The importance of Lock Out/Tag Out Training
Proper lock out/tag out (LOTO) procedures go a long way to protect workers from accidents when operating any type of machinery. LOTO revolves around safely deactivating or disabling machinery to stop the release of harmful energy. Any business that works with energized equipment must recognize the risks and take comprehensive measures to maximize worker safety. The employer is responsible to protect employees from hazardous energy, both while machinery is in operation and while it is being serviced. While types of machinery and workplace environments vary widely, the most common LOTO safeguard is a Lockout or Tagout device affixed to the equipment that prevents its operation from occurring.

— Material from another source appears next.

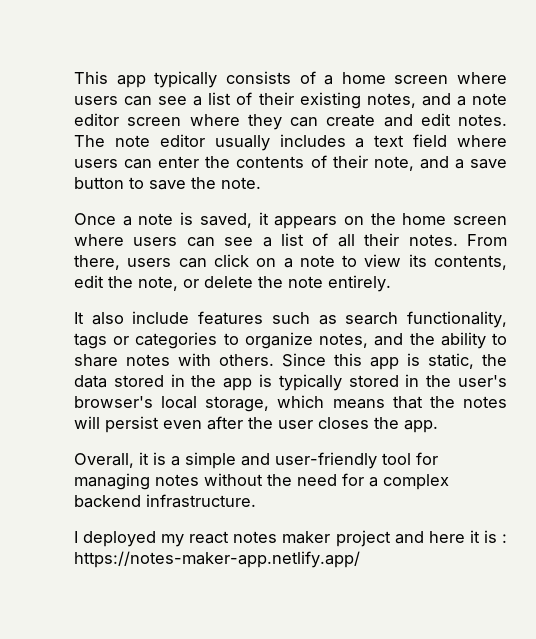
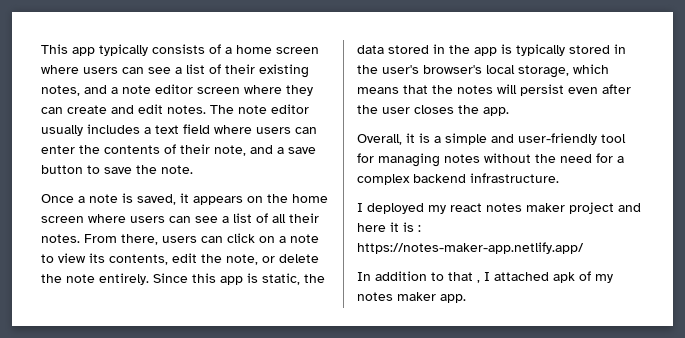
- From there, users can click on a note to view its contents, edit the note, or delete the note entirely.
- It also include features such as search functionality, tags or categories to organize notes, and the ability to share notes with others. Since this app is static, the data stored in the app is typically stored in the user's browser's local storage, which means that the notes will persist even after the user closes the app.
+ From there, users can click on a note to view its contents, edit the note, or delete the note entirely. Since this app is static, the data stored in the app is typically stored in the user's browser's local storage, which means that the notes will persist even after the user closes the app.
+ In addition to that , I attached apk of my notes maker app.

Every worker must understand and be able to practice safe LOTO procedures. By teaching workers how to apply and operate energy control mechanisms, companies can make the work environment safer and reduce on-the-job injuries. Workers should know what to do when machines are marked with a lock or tag.
Safety training is key to increasing knowledge and awareness among employees and making sure that there is a culture of safety throughout the workplace. Workers must practice LOTO principles daily, monitor one another’s progress, and participate in retraining courses to enhance their knowledge and skills.
Only through collaboration and a shared commitment to safety can managers and workers maximize safety and avoid making the same mistakes as Formed Fiber Technologies.